Avec la série d’attentats qui ont endeuillé la France depuis janvier 2015, le risque terroriste est dans toutes les têtes. Une menace que les entreprises doivent aussi prendre en compte.
La rédaction d’un journal, un supermarché, une imprimerie, une société de livraison, une salle de spectacles, des cafés… Depuis 2015, plusieurs entreprises ont été confrontées d’une manière ou d’une autre au terrorisme. Même si le risque est diffus, impossible pour les directions de ne pas le prendre en considération. « Les employeurs ont une obligation de résultat en matière de sécurité. Cette notion intègre une dimension de sûreté des personnes », rappelle l’avocat Sébastien Millet, spécialiste en Droit du travail au sein du cabinet bordelais Ellipse Avocats. D’ailleurs, dans des attaques visant des salariés français à l’étranger, des employeurs ont été condamnés pour ne pas leur avoir fourni une protection suffisante. « Il n’est pas exclu de voir apparaître des contentieux de ce type pour des attentats ou tentatives d’attentats commis en France », note encore Sébastien Millet.
Procéder à une évaluation du risque terroriste
Pas simple de se saisir d’une problématique presque virtuelle. Dans certains secteurs comme les transports en commun, l’industrie chimique ou les commerces accueillant un public nombreux, des mesures ont déjà été prises. « Mais dans d’autres activités, au-delà même des aspects juridiques, les salariés peuvent avoir des inquiétudes auxquelles il faut répondre », assure Sébastien Millet. Au minimum, comme c’est déjà le cas pour le risque routier ou le risque chimique, une évaluation du risque terroriste doit être réalisée, intégrée au Document unique (DU), et déclinée dans un plan d’actions. « Les mesures de prévention reposent sur plusieurs axes, sachant que tout se joue dans les premières minutes : la préparation, la dissuasion et la protection passive de l’intégrité des personnes. Cela implique de s’interroger sur les modalités de surveillance (contrôle des visiteurs, vidéosurveillance…), d’alerte, d’évacuation ou de confinement au travers de dispositifs de protection collective. Le budget à allouer dépend bien sûr du niveau de risque raisonnable », détaille Sébastien Millet. Au minimum, en cas de risque faible, il est recommandé de sensibiliser et de diffuser au personnel des consignes à appliquer en cas d’intrusion suspecte ou d’attaque. En fonction du contexte, l’inaction ou la défectuosité des dispositifs de sécurité pourrait conduire le CHSCT (comité d’hygiène, de sécurité et des conditions de travail) à solliciter une expertise pour risque grave.

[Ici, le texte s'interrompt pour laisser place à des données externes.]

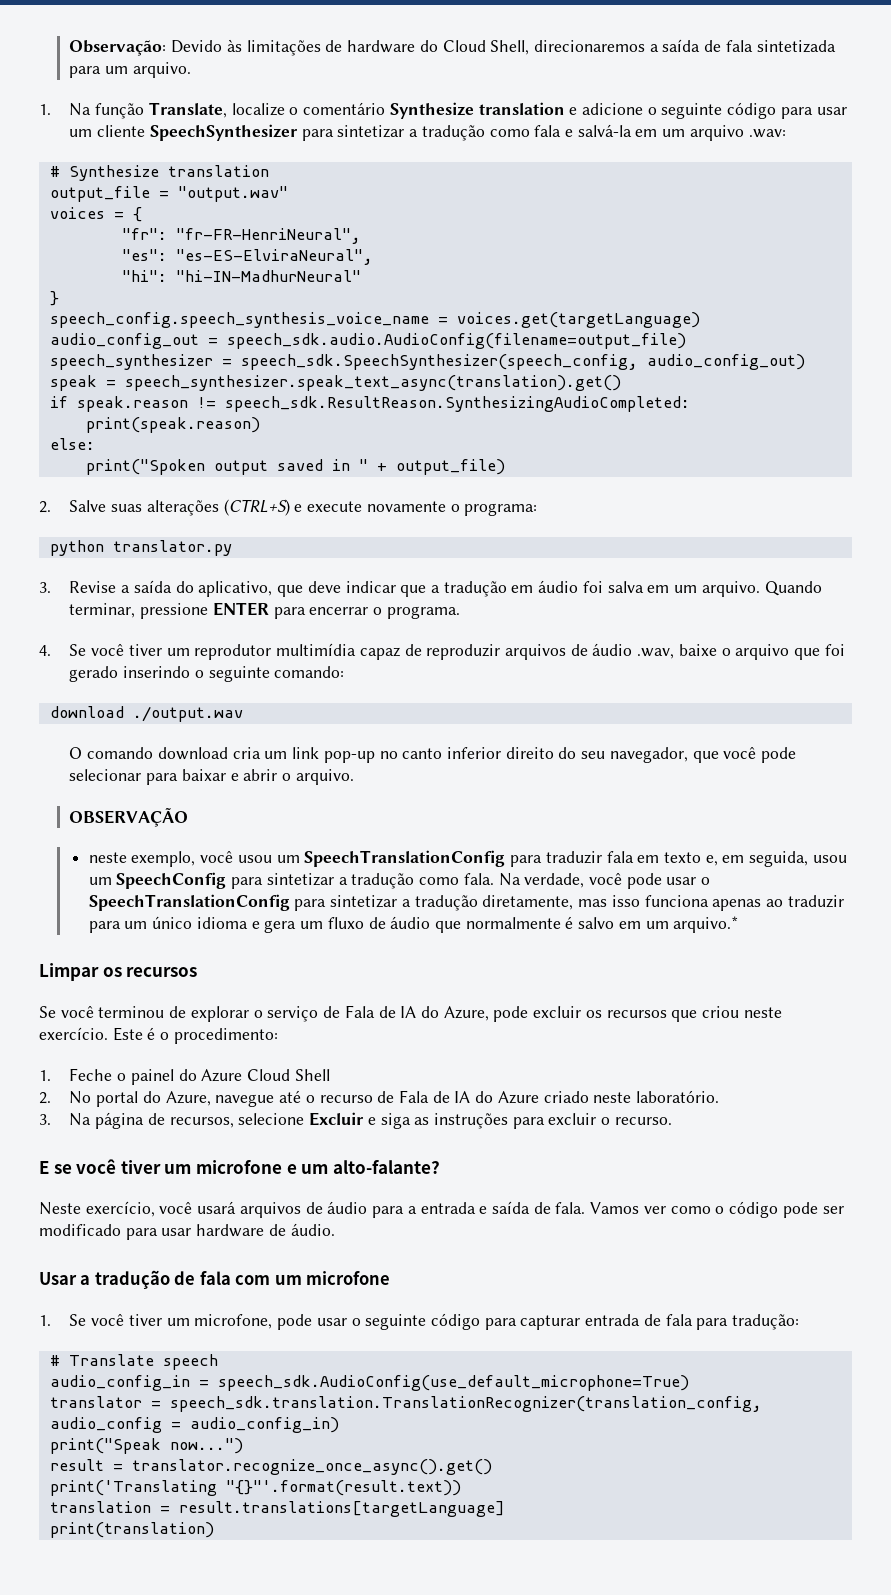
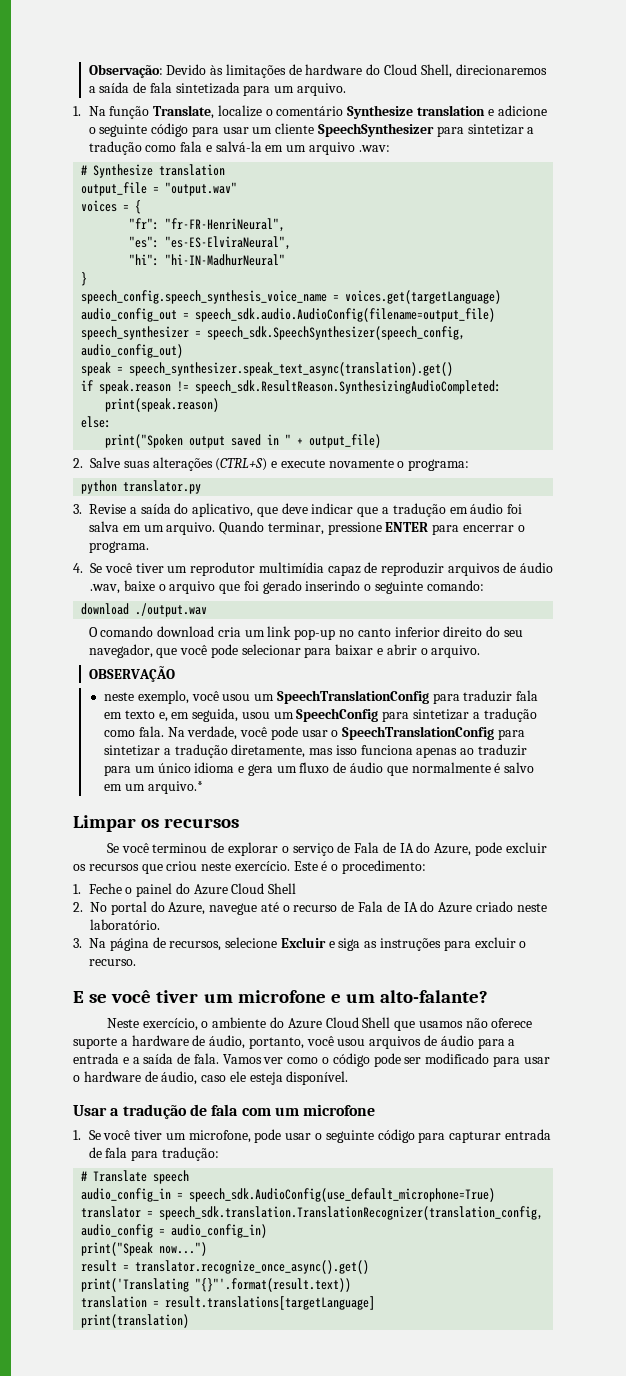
- Neste exercício, você usará arquivos de áudio para a entrada e saída de fala.
+ Neste exercício, o ambiente do Azure Cloud Shell que usamos não oferece suporte a hardware de áudio, portanto, você usou arquivos de áudio para a entrada e a saída de fala.
- Vamos ver como o código pode ser modificado para usar hardware de áudio.
+ Vamos ver como o código pode ser modificado para usar o hardware de áudio, caso ele esteja disponível.

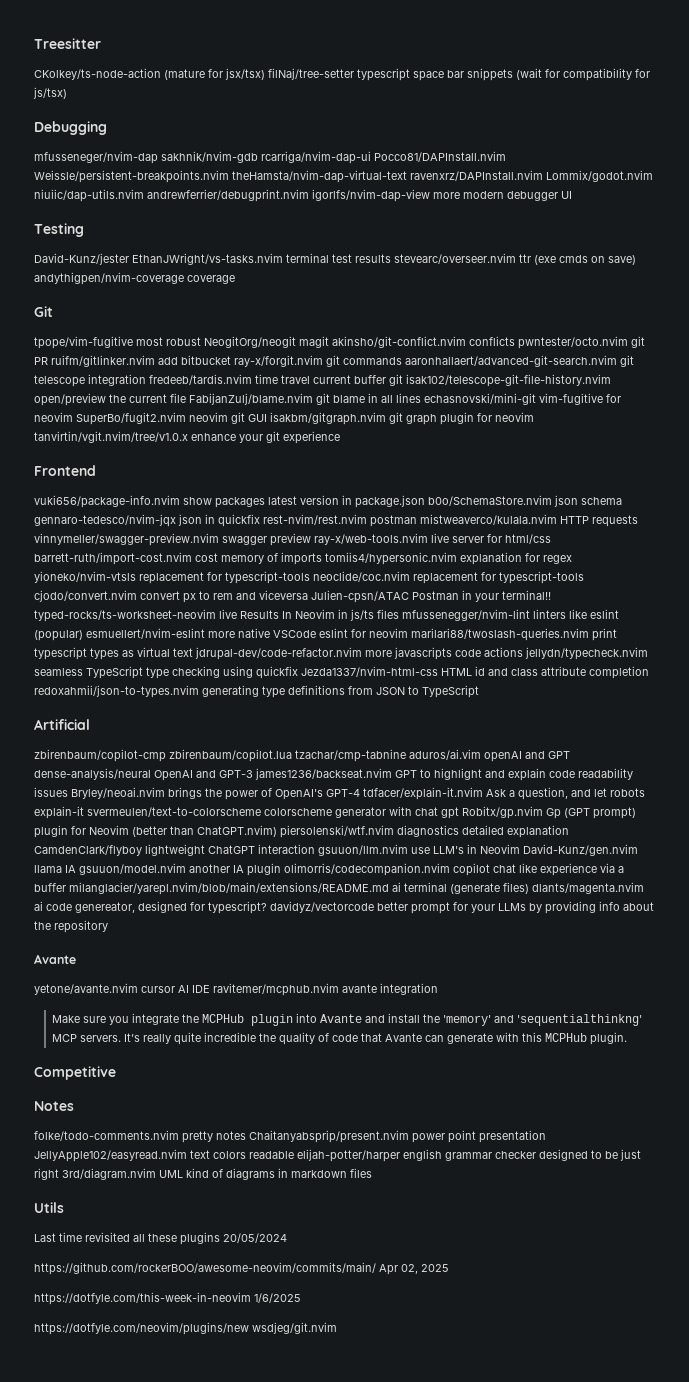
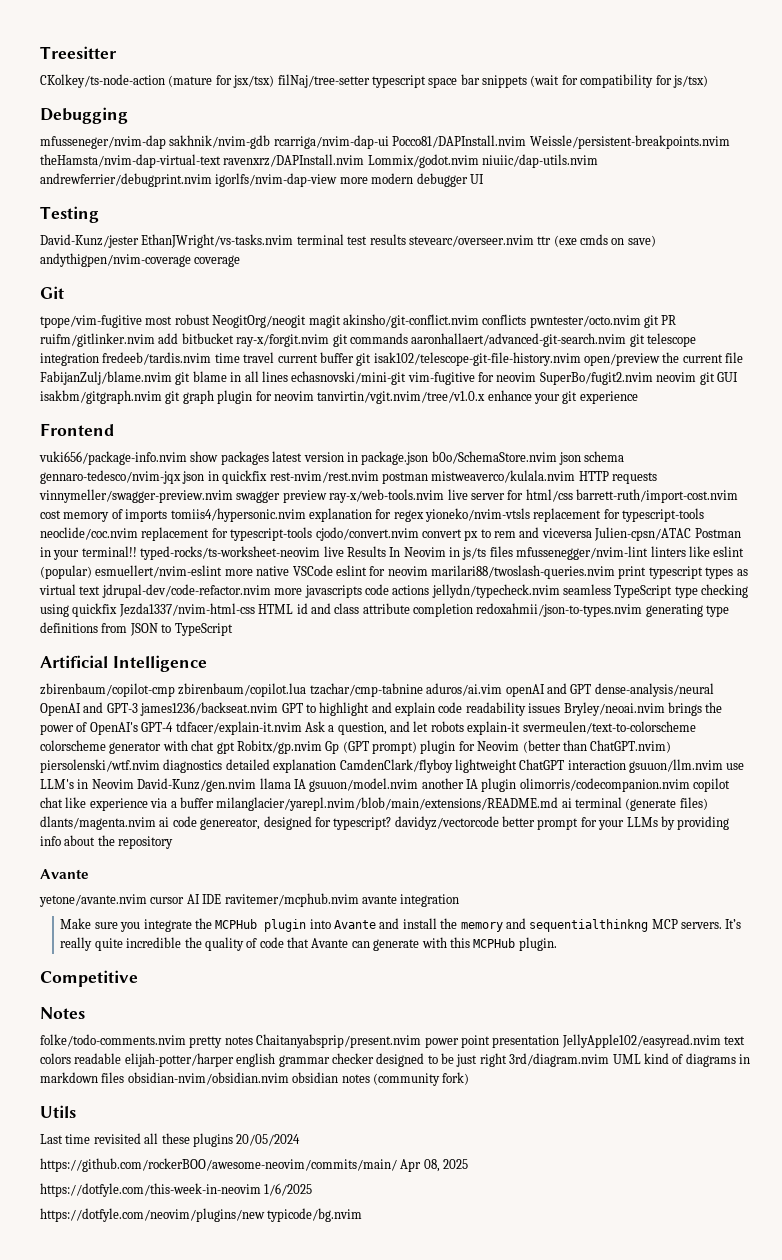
- Artificial
+ Artificial Intelligence
- Make sure you integrate the MCPHub plugin into Avante and install the 'memory' and 'sequentialthinkng' MCP servers.
+ Make sure you integrate the MCPHub plugin into Avante and install the memory and sequentialthinkng MCP servers.
- folke/todo-comments.nvim pretty notes Chaitanyabsprip/present.nvim power point presentation JellyApple102/easyread.nvim text colors readable elijah-potter/harper english grammar checker designed to be just right 3rd/diagram.nvim UML kind of diagrams in markdown files
+ folke/todo-comments.nvim pretty notes Chaitanyabsprip/present.nvim power point presentation JellyApple102/easyread.nvim text colors readable elijah-potter/harper english grammar checker designed to be just right 3rd/diagram.nvim UML kind of diagrams in markdown files obsidian-nvim/obsidian.nvim obsidian notes (community fork)
- https://github.com/rockerBOO/awesome-neovim/commits/main/ Apr 02, 2025
+ https://github.com/rockerBOO/awesome-neovim/commits/main/ Apr 08, 2025
- https://dotfyle.com/neovim/plugins/new wsdjeg/git.nvim
+ https://dotfyle.com/neovim/plugins/new typicode/bg.nvim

En cas de danger grave et imminent, un droit de retrait pour les salariés
De leur propre chef, les salariés peuvent aussi exercer un droit de retrait si la situation l’exige, individuellement ou collectivement. Un droit qui implique le respect de certaines conditions : ils doivent le signaler immédiatement à leur employeur et ne pas créer, en quittant leur poste, une nouvelle situation de danger grave et imminent pour autrui. « En cas d’attentat à proximité du lieu de travail, il sera difficile de contester que le salarié ait pu avoir un motif raisonnable de s’estimer en situation de péril. A chaud et dans la panique, sans doute est-il difficile d’avoir les idées claires, d’autant que la réalité peut être amplifiée en temps réel par les réseaux sociaux », relève Sébastien Millet. En pratique, on imagine mal un employeur reprocher un abandon de poste à un collaborateur traumatisé si un attentat a été commis à proximité de son entreprise… Et qu’en est-il en cas de fausse alerte, comme cela s’est passé en septembre dans le centre de Paris ? Dans la mesure où les autorités elles-mêmes avaient lancé une alerte officielle, pour des salariés travaillant dans la zone concernée, le droit de retrait semble légitime. « Pour autant, le simple sentiment d’insécurité face à la menace diffuse d’attentat ne justifie pas l’exercice du droit de retrait », conclut Sébastien Millet. En d’autres termes : celui-ci s’apprécie dans des circonstances limitées.